O problema é que nada prepara os precisos, vigilantes e preparados para a tempestade que, sem pedir licença, entra aos trambolhões pela porta da frente e não os atinge directamente a eles, aos rigorosos e precavidos, mas sim a quem querem mais do que a si próprios.

Tudo o que se tem como certo corre meia circunferência, perde-se o pé, ganha-se a noção. E adapta-se, característica fundamental do ser humano, animal de hábitos flexíveis, ou não fossemos gregários e conviventes uns dos outros.

Planos só para o dia a dia. Lágrimas, para quê? Saber esperar passou a ser mais do que uma virtude, transformou-se num modo de vida.

Chega-nos à ideia aquela frase batida dos tempos da pandemia “vai correr tudo bem“ e também a outra, a da canção sentida, em dueto clássico, com a qual passámos a conviver, com o sorriso tranquilo de quem tem fé.

Lápis L-Azuli

Maria Dulce Fernandes, 19.07.25

corto.jpeg

Hoje lemos Hugo Pratt: "A Balada do Mar Salgado"

Passagem a L' Azular: “Quando era pequeno, percebi que não tinha linha da sorte, por isso, com a lâmina de barbear do meu pai, fiz uma como queria.”

Usar do livre arbítrio para enfrentar o destino que vem escrito desde o nascimento em cada palma da mão, é um direito e seguramente um dever. Porque afinal o futuro somos nós e as nossas decisões. 

Um livro fantástico (aliás como todos os do autor) com um início fantástico e auspicioso:

"Sou o Oceano Pacífico e sou o Maior. É assim que me chamam há já muito tempo, embora não seja verdade que eu seja sempre pacífico." Como toda a gente, aliás.

Lápis L-Azuli

Maria Dulce Fernandes, 16.07.25

1507-1.jpg

Hoje lemos Mario Vargas Llosa: "A Tia Júlia e o Escrevedor"

Passagem a L' Azular: "Escrevo. Eu escrevo que escrevo. Mentalmente, vejo-me a escrever que escrevo, e também me consigo ver a ver que escrevo. Lembro-me de já estar a escrever e também de me ver a escrever. E vejo-me a lembrar que me vejo a escrever, e lembro-me de me ver a lembrar que estava a escrever, e escrevo a ver-me a escrever que me lembro de me ter visto a escrever que me vi a escrever que me lembrava de me ter visto a escrever que estava a escrever, e que estava a escrever que escrevo que estava a escrever. Também me consigo imaginar a escrever que já tinha escrito que me imaginaria a escrever que tinha escrito que me imaginei a escrever que me vejo a escrever que escrevo."

Ler Vargas Llosa é bom.
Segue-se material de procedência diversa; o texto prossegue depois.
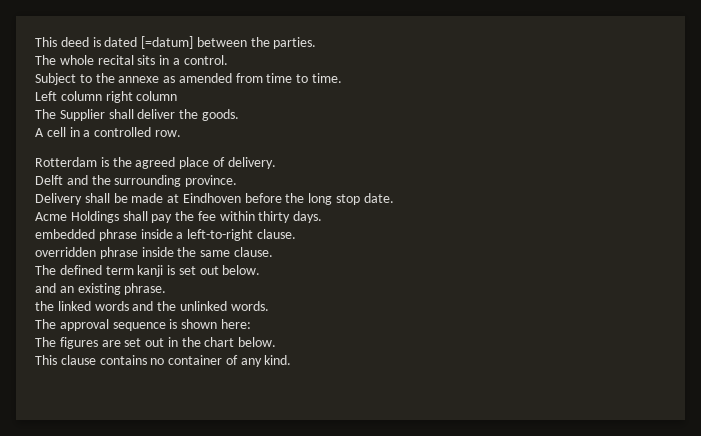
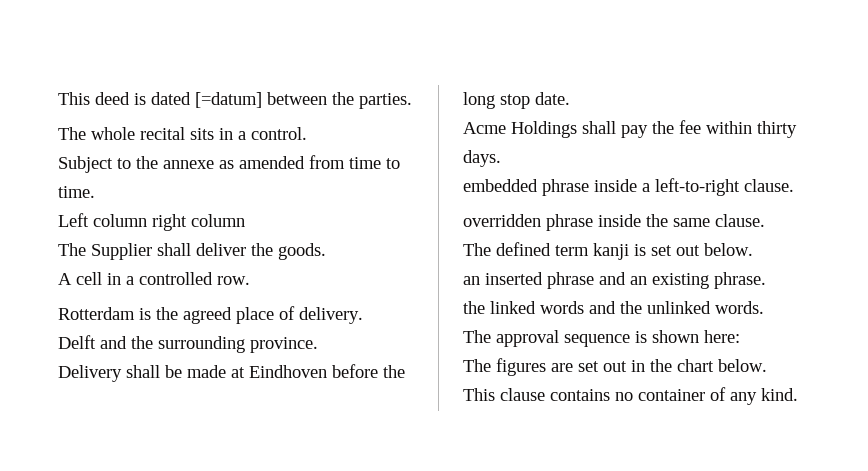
- and an existing phrase.
+ an inserted phrase and an existing phrase.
Este livro é espectacular, mesmo que, segundo a minha e outras opiniões,  não seja o melhor. 

Se eu substituir nesta passagem a palavra escrever pela palavra ler, sou capaz de me encontrar, completamente descomplicada no meio de tanta complicação, que poderia até complicar a leitura.

Lápis L-Azuli

Maria Dulce Fernandes, 12.07.25

dulce.jpeg

Hoje lemos Henry David Thoreau: "Andar a Pé"

Passagem a L' Azular: "Cada pôr-do-sol que presencio inspira-me o desejo de ir para um oeste tão distante e belo como aquele onde o Sol se põe. Parece migrar para oeste diariamente e tenta-nos a segui-lo. É o Grande Pioneiro do Oeste a quem as nações seguem. Sonhamos toda a noite com aquelas cadeias de montanhas no horizonte, embora sejam apenas vapor, que foram douradas pelos seus raios."
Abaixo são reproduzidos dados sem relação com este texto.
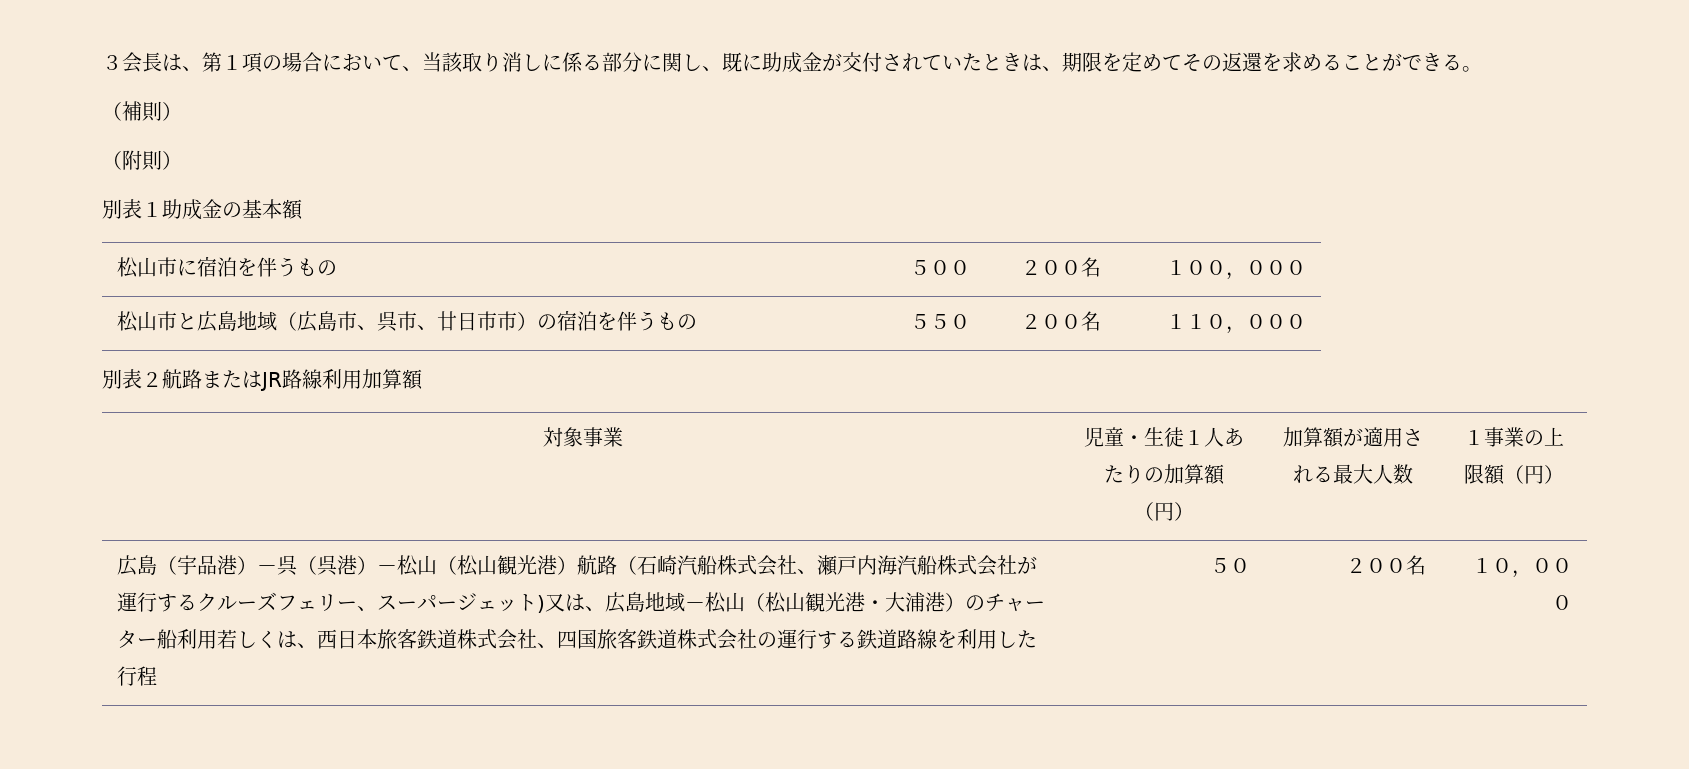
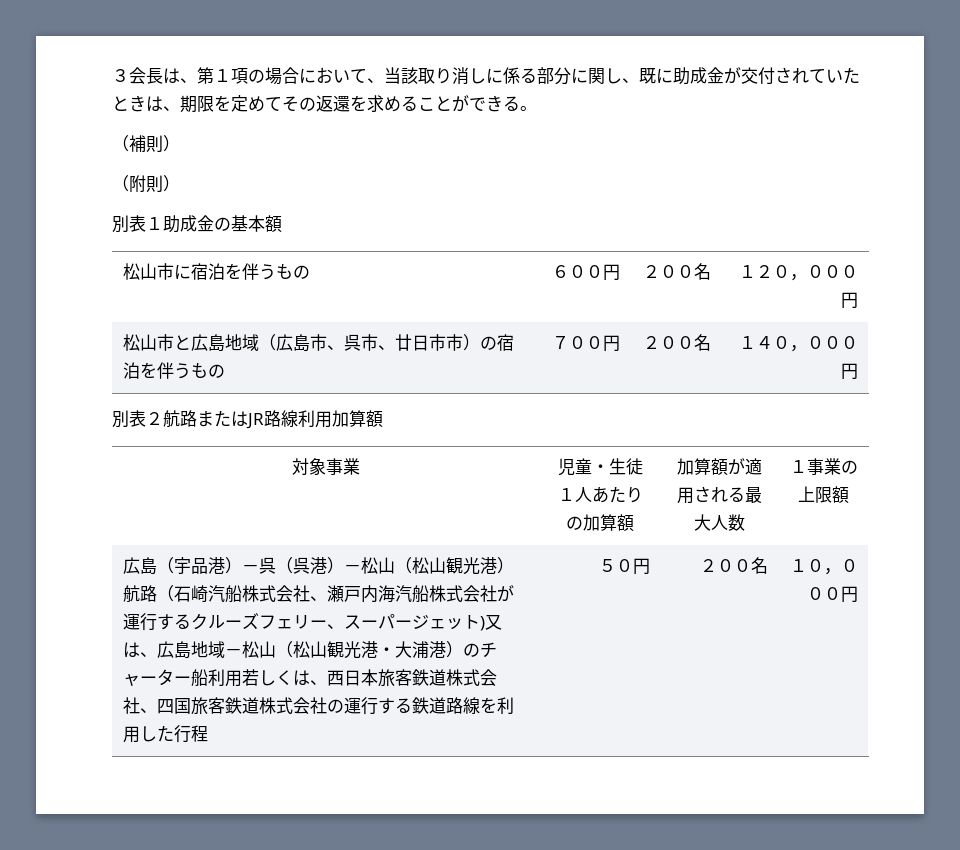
- 松山市に宿泊を伴うもの | ５００ | ２００名 | １００，０００
+ 松山市に宿泊を伴うもの | ６００円 | ２００名 | １２０，０００円
- 松山市と広島地域（広島市、呉市、廿日市市）の宿泊を伴うもの | ５５０ | ２００名 | １１０，０００
+ 松山市と広島地域（広島市、呉市、廿日市市）の宿泊を伴うもの | ７００円 | ２００名 | １４０，０００円
- 対象事業 | 児童・生徒１人あたりの加算額（円） | 加算額が適用される最大人数 | １事業の上限額（円）
+ 対象事業 | 児童・生徒１人あたりの加算額 | 加算額が適用される最大人数 | １事業の上限額
- 広島（宇品港）－呉（呉港）－松山（松山観光港）航路（石崎汽船株式会社、瀬戸内海汽船株式会社が運行するクルーズフェリー、スーパージェット)又は、広島地域－松山（松山観光港・大浦港）のチャーター船利用若しくは、西日本旅客鉄道株式会社、四国旅客鉄道株式会社の運行する鉄道路線を利用した行程 | ５０
+ 広島（宇品港）－呉（呉港）－松山（松山観光港）航路（石崎汽船株式会社、瀬戸内海汽船株式会社が運行するクルーズフェリー、スーパージェット)又は、広島地域－松山（松山観光港・大浦港）のチャーター船利用若しくは、西日本旅客鉄道株式会社、四国旅客鉄道株式会社の運行する鉄道路線を利用した行程 | ５０円
- ２００名 | １０，０００
+ ２００名 | １０，０００円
Caminhar faz bem ao corpo e ao espírito. Fazer caminhadas cedo no dia, ou naquele lusco-fusco, na hora mágica antes do sol se pôr e antes dos pirilampos acenderem o brilho com que atraem as fêmeas, é um enlevo e um bálsamo.
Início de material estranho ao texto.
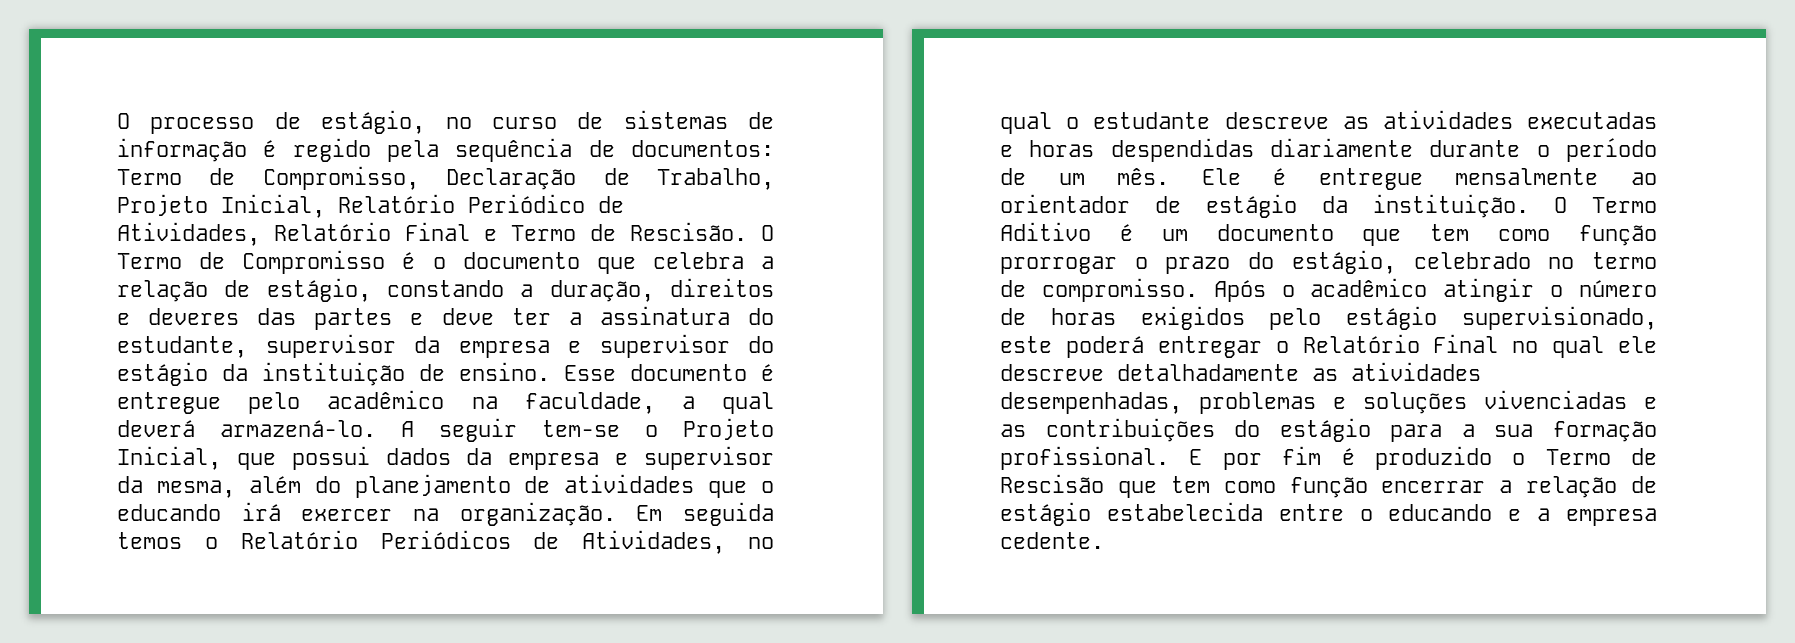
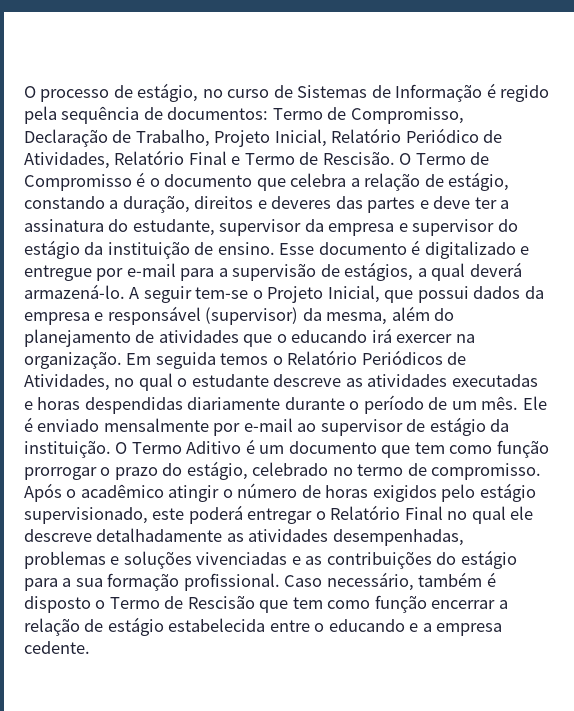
- O processo de estágio, no curso de sistemas de informação é regido pela sequência de documentos: Termo de Compromisso, Declaração de Trabalho, Projeto Inicial, Relatório Periódico de Atividades, Relatório Final e Termo de Rescisão.
+ O processo de estágio, no curso de Sistemas de Informação é regido pela sequência de documentos: Termo de Compromisso, Declaração de Trabalho, Projeto Inicial, Relatório Periódico de Atividades, Relatório Final e Termo de Rescisão.
- Esse documento é entregue pelo acadêmico na faculdade, a qual deverá armazená-lo.
+ Esse documento é digitalizado e entregue por e-mail para a supervisão de estágios, a qual deverá armazená-lo.
- A seguir tem-se o Projeto Inicial, que possui dados da empresa e supervisor da mesma, além do planejamento de atividades que o educando irá exercer na organização.
+ A seguir tem-se o Projeto Inicial, que possui dados da empresa e responsável (supervisor) da mesma, além do planejamento de atividades que o educando irá exercer na organização.
- Ele é entregue mensalmente ao orientador de estágio da instituição.
+ Ele é enviado mensalmente por e-mail ao supervisor de estágio da instituição.
- E por fim é produzido o Termo de Rescisão que tem como função encerrar a relação de estágio estabelecida entre o educando e a empresa cedente.
+ Caso necessário, também é disposto o Termo de Rescisão que tem como função encerrar a relação de estágio estabelecida entre o educando e a empresa cedente.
Um dos meus percursos pedestres favoritos é o do Paredão de Cascais. Belo e selvagem no Inverno, apolíneo e doce no Verão, tem apenas três quilómetros desde a Praia da Azarujinha até à Praia da Ribeira em Cascais, podendo ser complementado até à Boca do Inferno e o regresso conforme as pernas ordenarem.

Se caminhar ajuda a manter o corpo activo, o deslumbre das paisagens, sendo cruas ou douradas, faz a mente divagar em fantasias mil e bem longe das amarguras da vida, mesmo se forem apenas feitas de vapor dourado pelos raios do sol poente.